Степан стоял на солнце слегка сгорбившись, широкоплечий и крепкий. Петя вспомнил, какими они были лет пятнадцать назад, и ему трудно было поверить, что это тот Степка, с которым они ловили раков под камнями, на речке.
Степан снял свой чемодан, дал двугривенный кучеру и вошел во флигель.
Он давно здесь не был, но помнил ясно, как было при Петиных родителях и при жизни его матери, их дальней родственницы, вдовы маленького чиновника.
— Тут сушили рожь, — сказал он, улыбаясь Лизавете: — мы с Петей любили возиться в зерне, хотя это запрещалось. Далекое время, — прибавил он, и пошел умываться.
Потом отправились к дедушке на балкон пить чай. Степан поцеловался с ним, но Пете показалось, что они мало друг к другу расположены. Дедушке не нравилось, что Степан революционер. Степану же была чужда здешняя жизнь.
За чаем разговор несколько раз касался опасных тем. Степан отмалчивался, но дедушка чувствовал, что он с ним не согласен. Дедушка был умеренный либерал.

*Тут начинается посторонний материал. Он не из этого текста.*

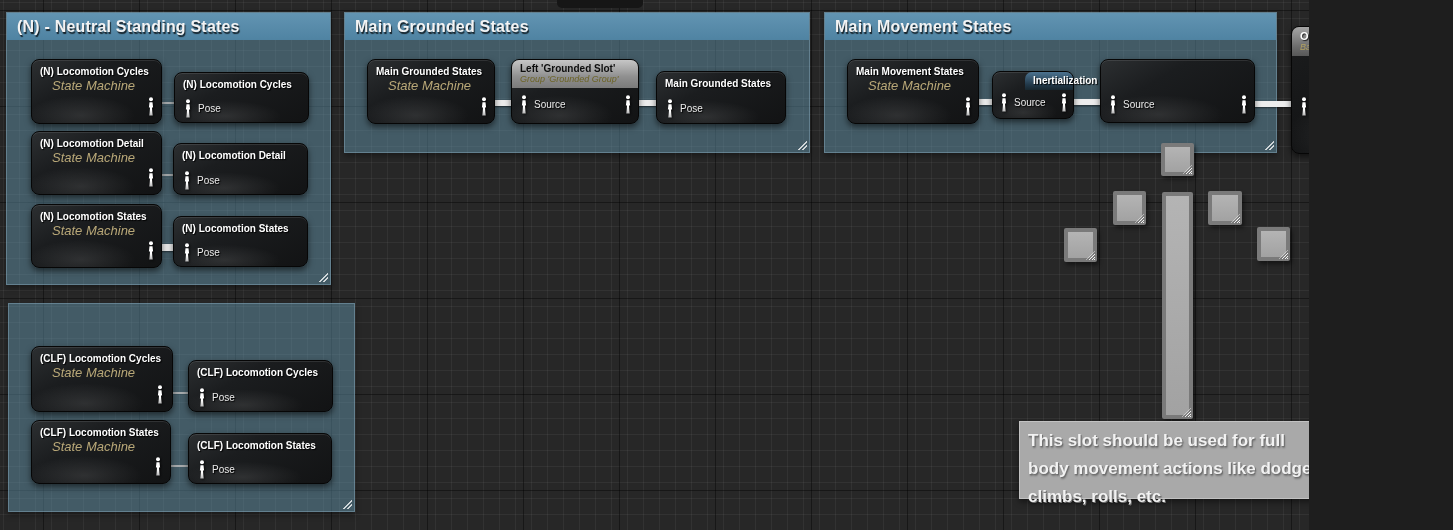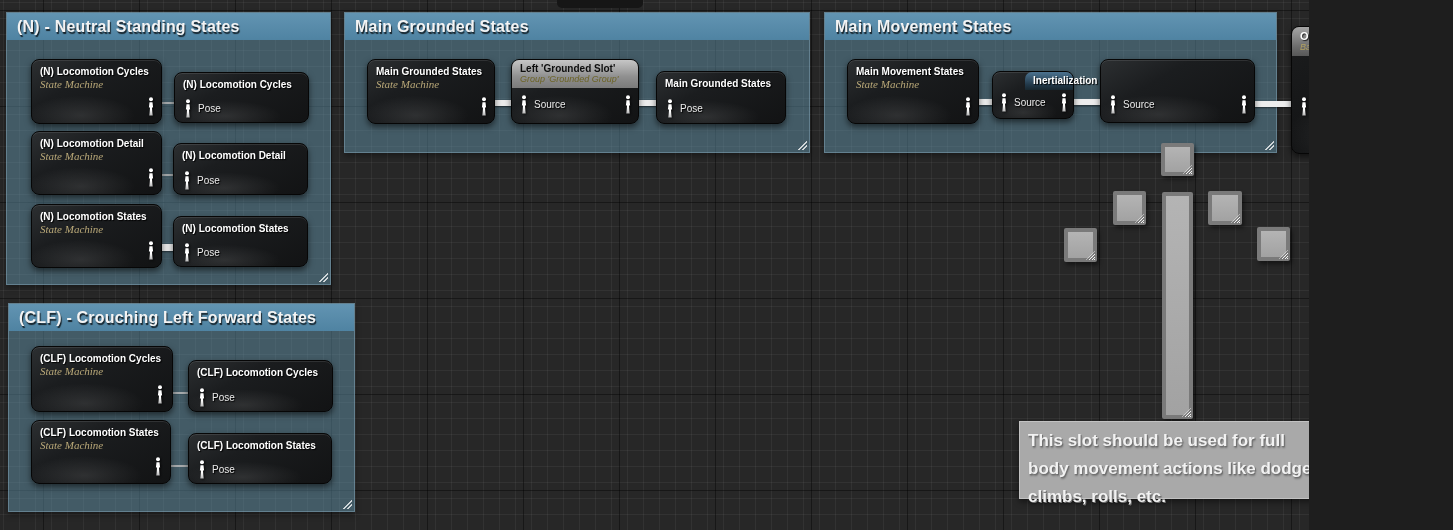"State Machine" .node-sub { font-family: Liberation Serif, serif -> none; font-size: 11px -> 13px; padding: 1px 8px 0 -> 1px 20px 0 }
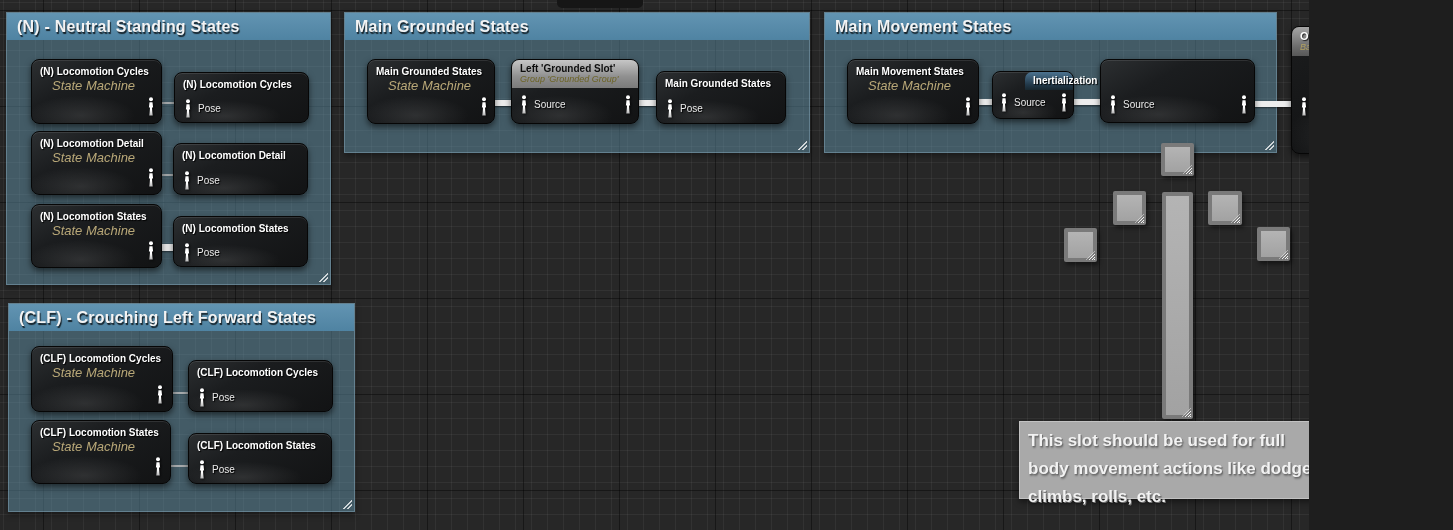"(CLF) - Crouching Left Forward" div.comment-header { html: <div> <span>(CLF) - Crouching Left Forward States</span> </div> -> none }
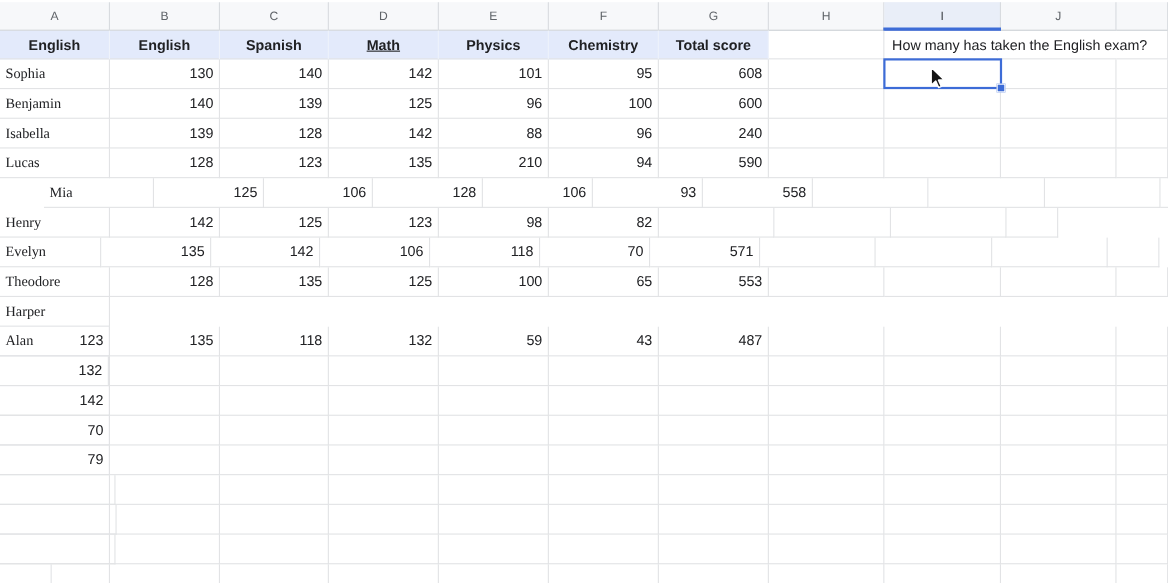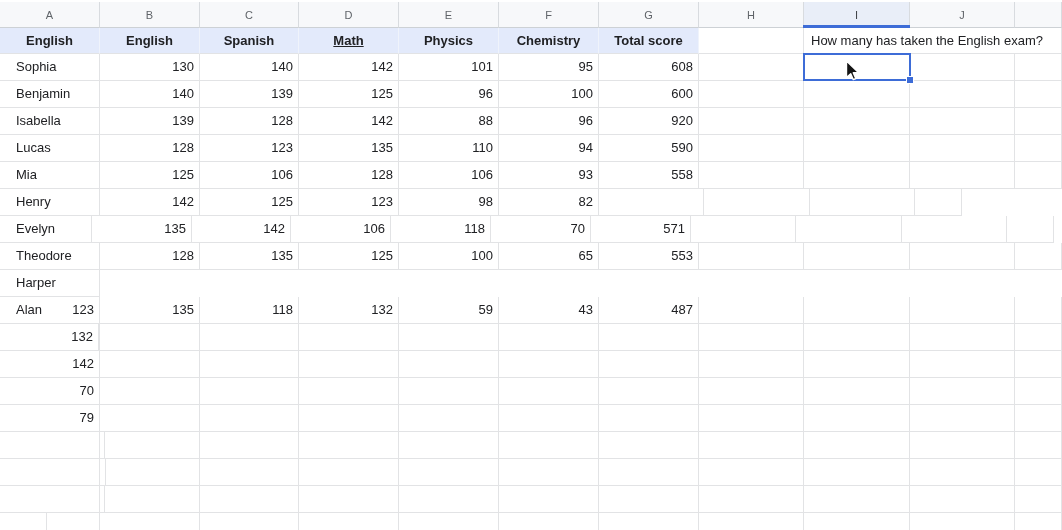"Sophia" .c.name { font-family: none -> Liberation Serif, serif; padding-left: 16px -> 5px }
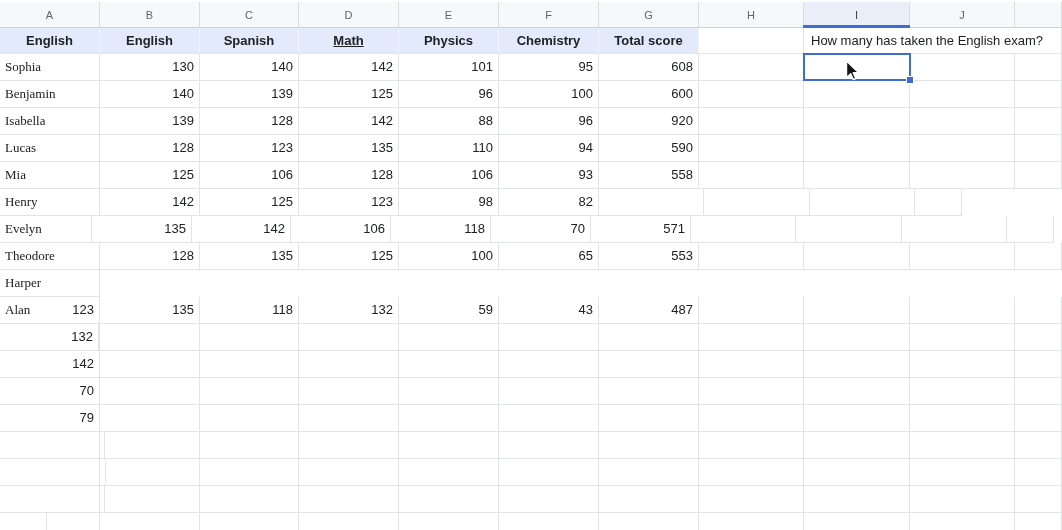"920" div.c { text: 920 -> 240 }
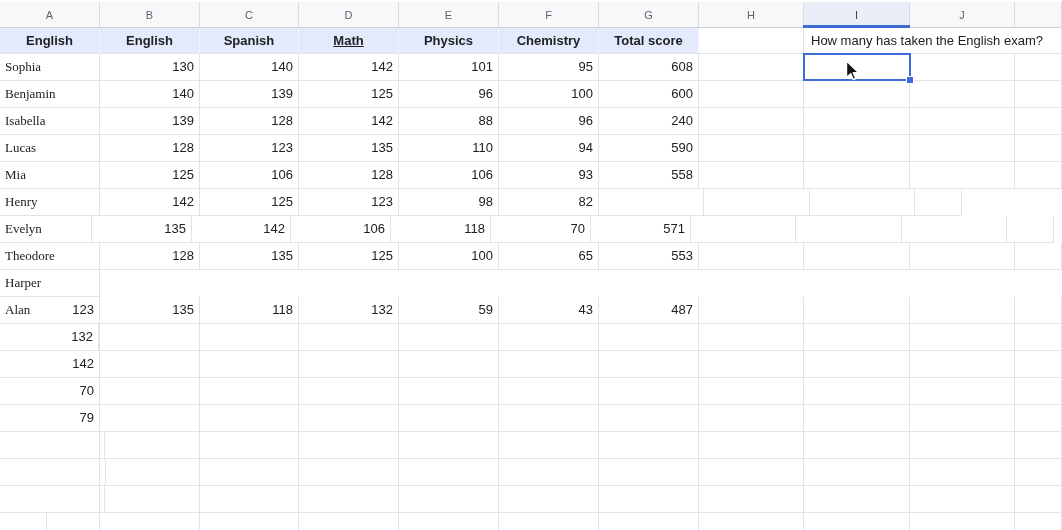"110" div.c { text: 110 -> 210 }
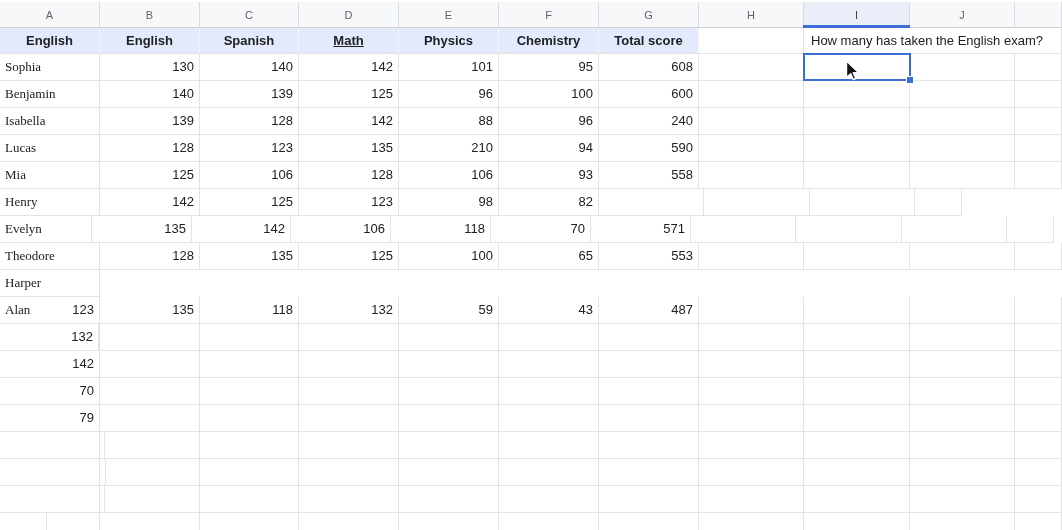"Mia" div.c { margin-left: none -> 40px }
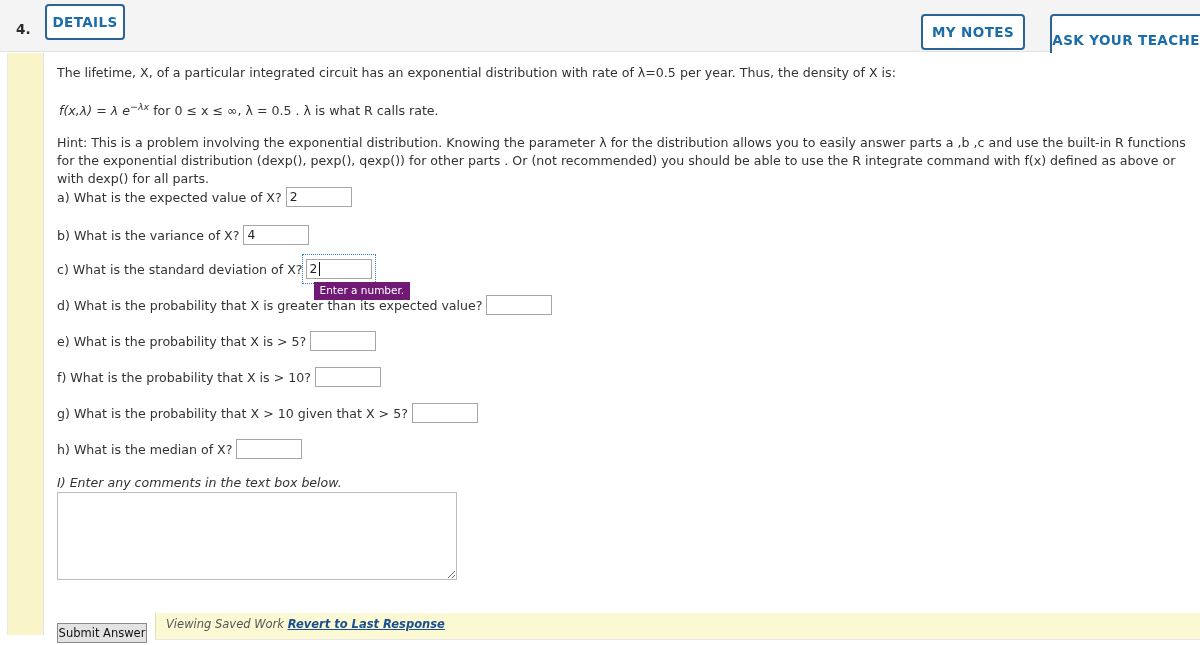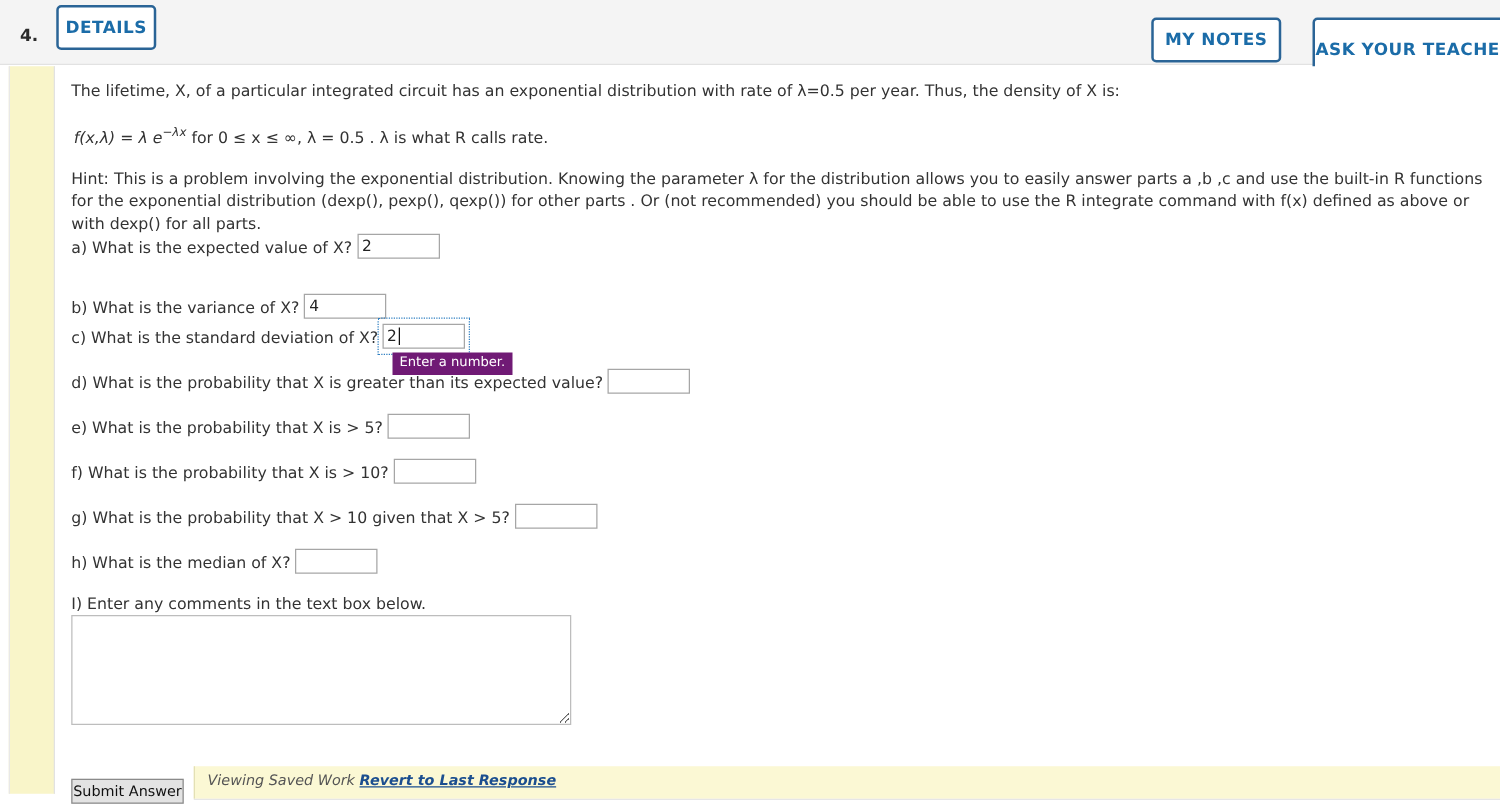"b) What is the variance" .row-b { top: 182px -> 172px }
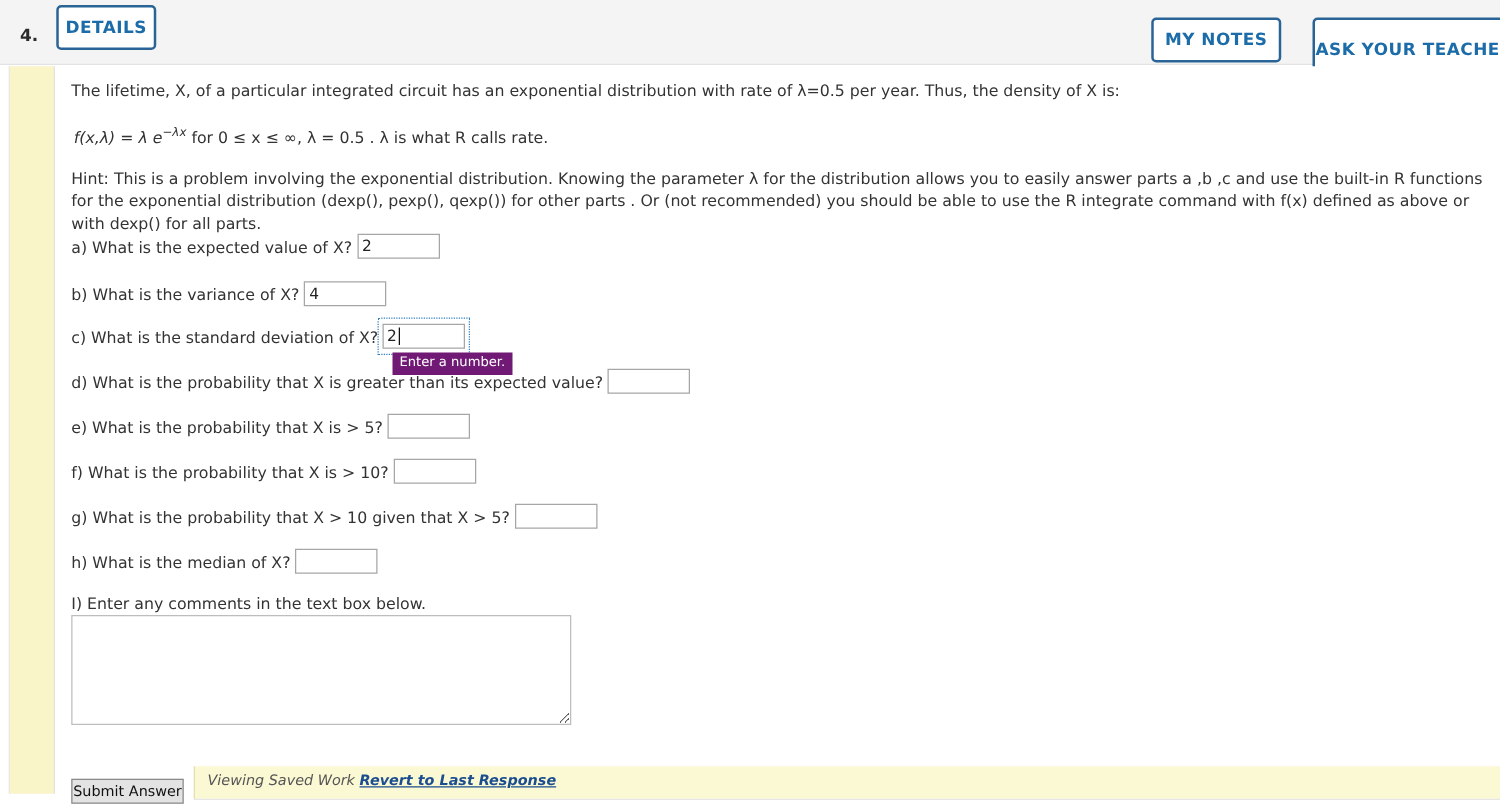"I) Enter any comments in" .row-i { font-style: none -> italic }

— Недавно на моих лошадях прокламации разбрасывали… со станции сел какой–то… и по всем деревням. Насчет принудительного отчуждения земли. Чорт знает, на что надеются… Глупость какая-то.
Дедушка стал волноваться, и нервно подрагивал ногой.
— Я всю жизнь работал, чтобы иметь свой угол, а его отберут?
Он закашлялся, встал, и, подойдя к перилам, плюнул. — Все это чепуха!..
Степан допил чай, вздохнул и встал. Петя тоже поднялся. Эти разговоры всегда вызывали в нем томительное настроение, когда хочется спорить с обеими сторонами.
Ему казалось, что дедушка не совсем прав. Но он не верил, что чуть не завтра произойдет гигантский поворот жизни. И опять не мог разобрать, кто же он сам: демократ ли, друг народа, или помещик.
Молодые люди втроем отправились в рощу, куда принято было водить до обеда приезжих. Петя высказал свои сомнения — как всегда, путано и нескладно. В конце концов, это обозлило его самого.
— Чего тут говорить? — крикнула Лизавета. — Конечно, земля должна быть у крестьян, я не понимаю, какую ты кислоту разводишь — ну сказали тебе, что у крестьян, чего–ж разговаривать?
Для Лизаветы все было просто: справедливо, значит должно быть так.